Another WebAssembly binding for llama.cpp. Inspired by tangledgroup/llama-cpp-wasm, but unlike it, Wllama aims to supports low-level API like (de)tokenization, embeddings,...

Recent changes

  • Version 1.5.0
  • Version 1.4.0
    • Add single-thread/wllama.js and multi-thread/wllama.js to the list of CONFIG_PATHS
    • createEmbedding is now adding BOS and EOS token by default

Features

  • Typescript support
  • Can run inference directly on browser (using WebAssembly SIMD), no backend or GPU is needed!
  • No runtime dependency (see package.json)
  • High-level API: completions, embeddings
  • Low-level API: (de)tokenize, KV cache control, sampling control,...
  • Ability to split the model into smaller files and load them in parallel (same as split and cat)
  • Auto switch between single-thread and multi-thread build based on browser support
  • Inference is done inside a worker, does not block UI render
  • Pre-built npm package @wllama/wllama

Limitations:

  • To enable multi-thread, you must add Cross-Origin-Embedder-Policy and Cross-Origin-Opener-Policy headers. See this discussion for more details.
  • No WebGL support, but maybe possible in the future
  • Max file size is 2GB, due to size restriction of ArrayBuffer. If your model is bigger than 2GB, please follow the Split model section below.

Demo and documentations

Documentation: https://ngxson.github.io/wllama/docs/

Demo:

How to use

Use Wllama inside React Typescript project

Install it:

npm i @wllama/wllama

For complete code, see examples/reactjs

NOTE: this example only covers completions usage.
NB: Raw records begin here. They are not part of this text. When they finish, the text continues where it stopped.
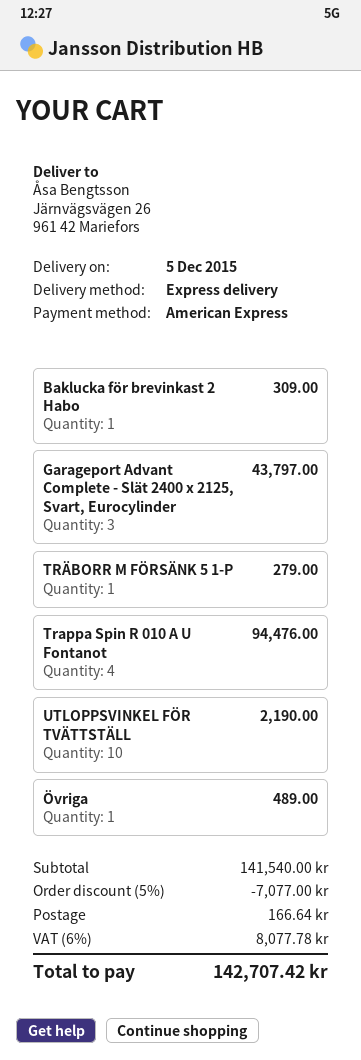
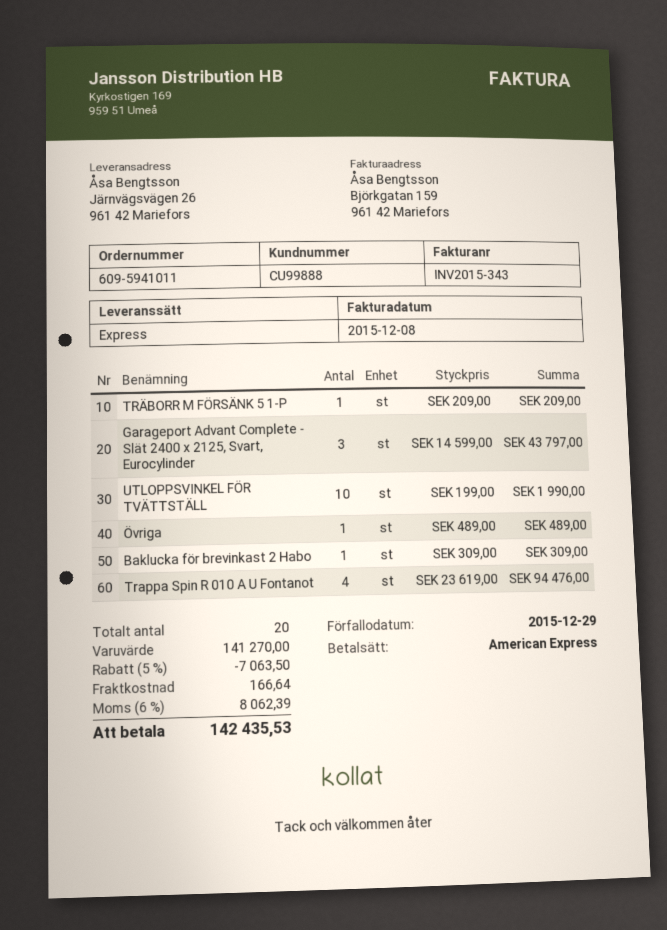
TRÄBORR M FÖRSÄNK 5 1-P: 1 for 279.00 -> 1 for 209.00
UTLOPPSVINKEL FÖR TVÄTTSTÄLL: 10 for 2190.00 -> 10 for 1990.00
subtotal: 141540.00 -> 141270.00
discount: 5% = 7077.00 -> 5% = 7063.50
tax: 6% = 8077.78 -> 6% = 8062.39
total: 142707.42 -> 142435.53

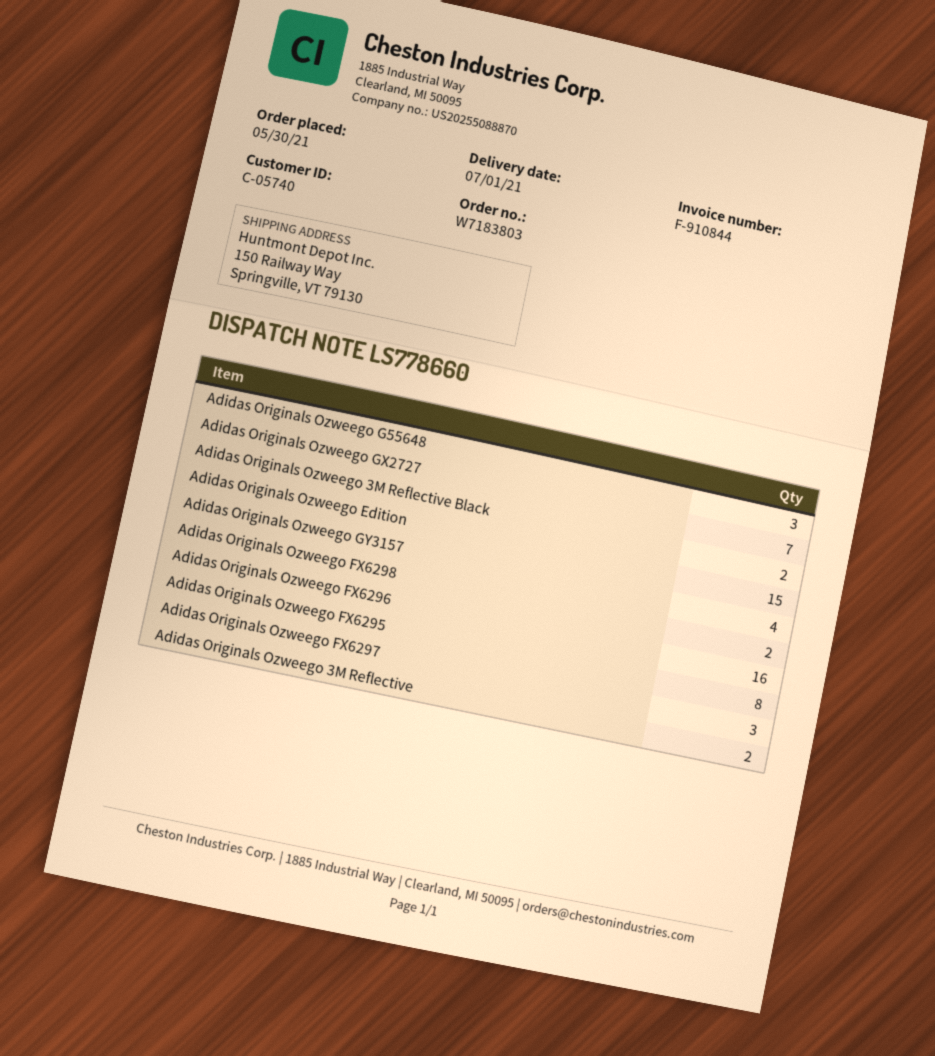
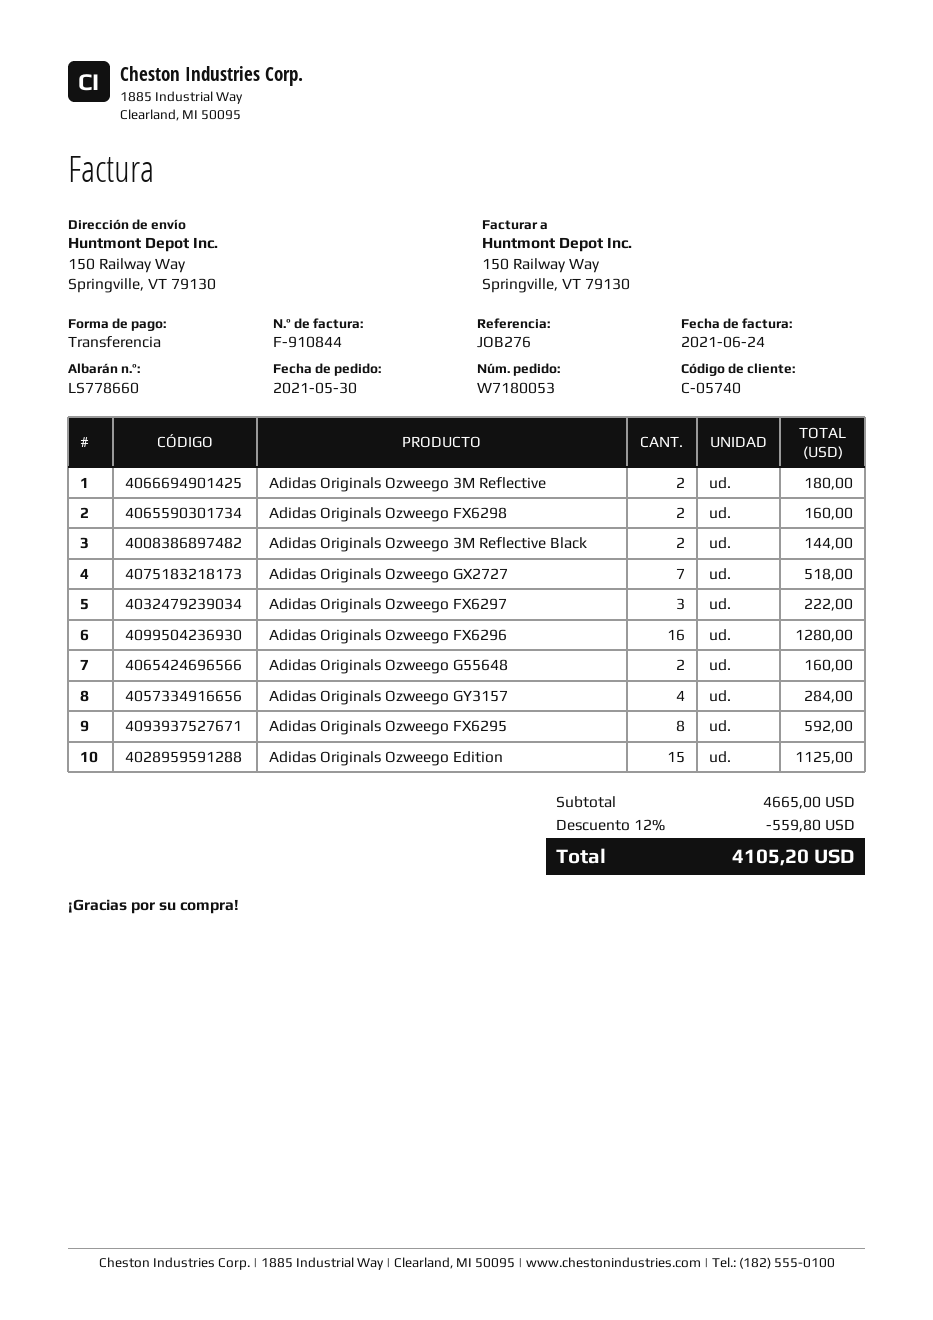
order number: W7183803 -> W7180053
Adidas Originals Ozweego G55648: 3 -> 2

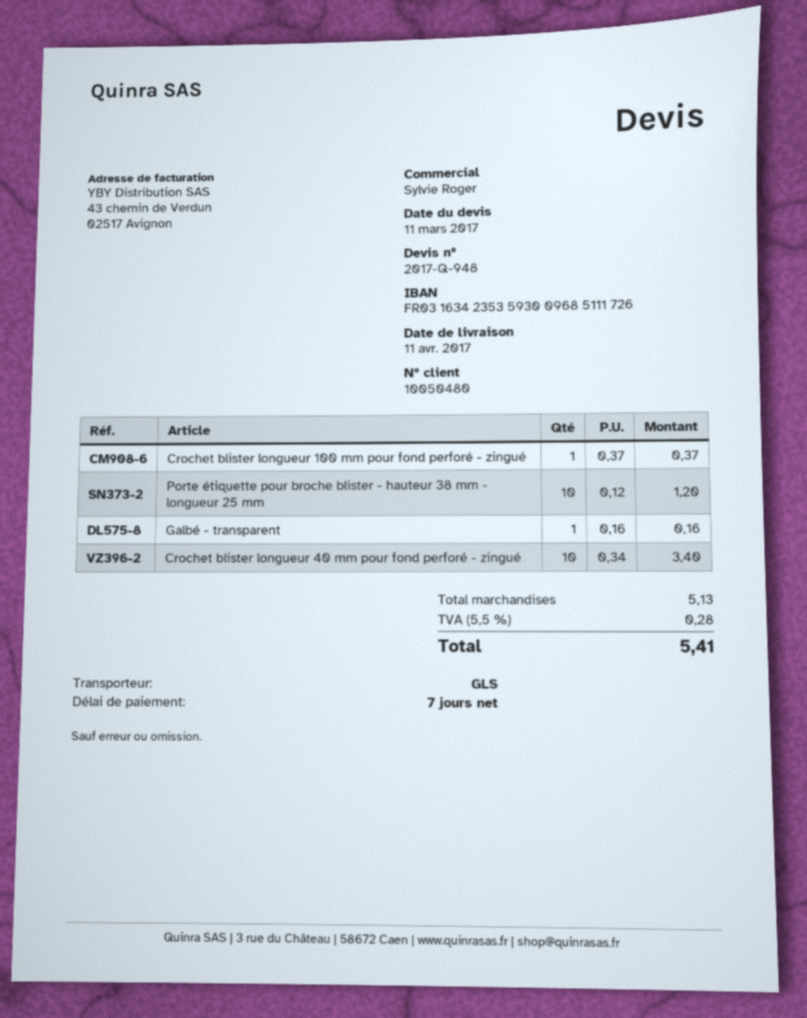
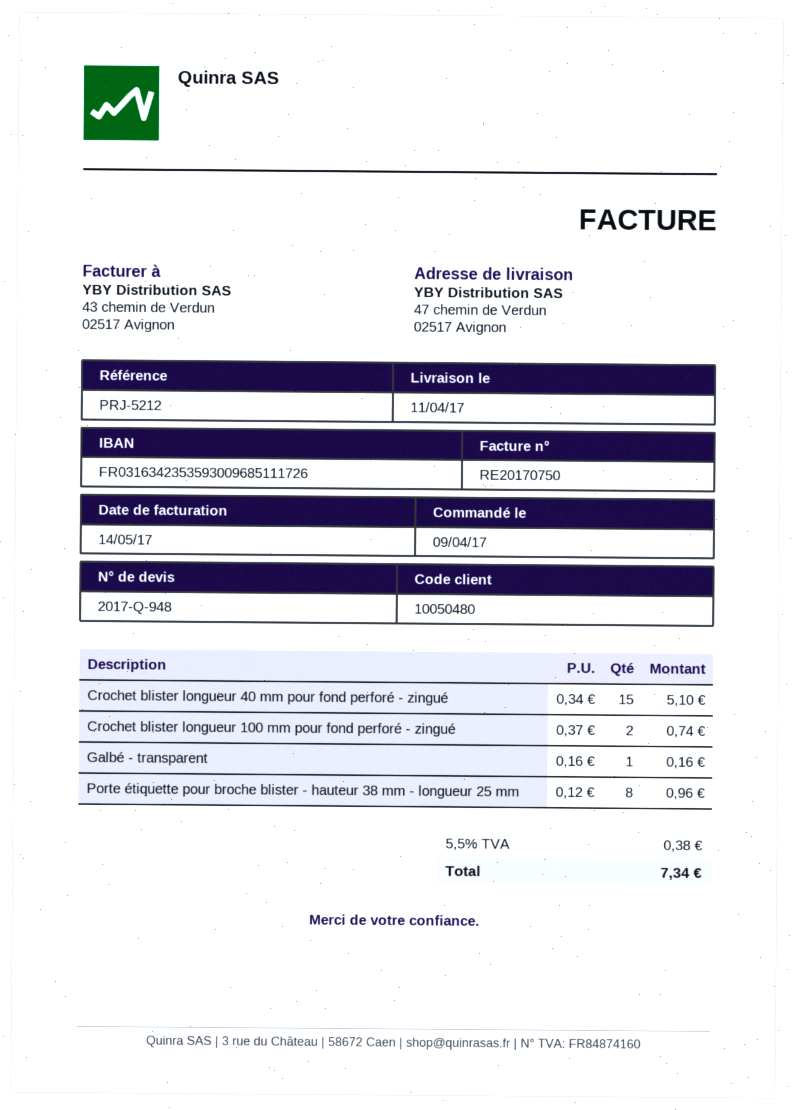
Crochet blister longueur 100 mm pour fond perforé - zingué: 1 x 0.37 = 0.37 -> 2 x 0.37 = 0.74
Porte étiquette pour broche blister - hauteur 38 mm - longueur 25 mm: 10 x 0.12 = 1.20 -> 8 x 0.12 = 0.96
Crochet blister longueur 40 mm pour fond perforé - zingué: 10 x 0.34 = 3.40 -> 15 x 0.34 = 5.10
tax: 5.5% = 0.28 -> 5.5% = 0.38
total: 5.41 -> 7.34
For embeddings, please see examples/embeddings/index.html

Simple usage with ES6 module

For complete code, see examples/basic/index.html

import { Wllama } from './esm/index.js';

(async () => {
  const CONFIG_PATHS = {
    'single-thread/wllama.js'       : './esm/single-thread/wllama.js',
    'single-thread/wllama.wasm'     : './esm/single-thread/wllama.wasm',
    'multi-thread/wllama.js'        : './esm/multi-thread/wllama.js',
    'multi-thread/wllama.wasm'      : './esm/multi-thread/wllama.wasm',
    'multi-thread/wllama.worker.mjs': './esm/multi-thread/wllama.worker.mjs',
  };
  // Automatically switch between single-thread and multi-thread version based on browser support
  // If you want to enforce single-thread, add { "n_threads": 1 } to LoadModelConfig
  const wllama = new Wllama(CONFIG_PATHS);
  await wllama.loadModelFromUrl('https://huggingface.co/ggml-org/models/resolve/main/tinyllamas/stories260K.gguf', {});
  const outputText = await wllama.createCompletion(elemInput.value, {
    nPredict: 50,
    sampling: {
      temp: 0.5,
      top_k: 40,
      top_p: 0.9,
    },
  });
  console.log(outputText);
})();

Split model

Cases where we want to split the model:

  • Due to size restriction of ArrayBuffer, the size limitation of a file is 2GB. If your model is bigger than 2GB, you can split the model into small files.
  • Even with a small model, splitting into chunks allows the browser to download multiple chunks in parallel, thus making the download process a bit faster.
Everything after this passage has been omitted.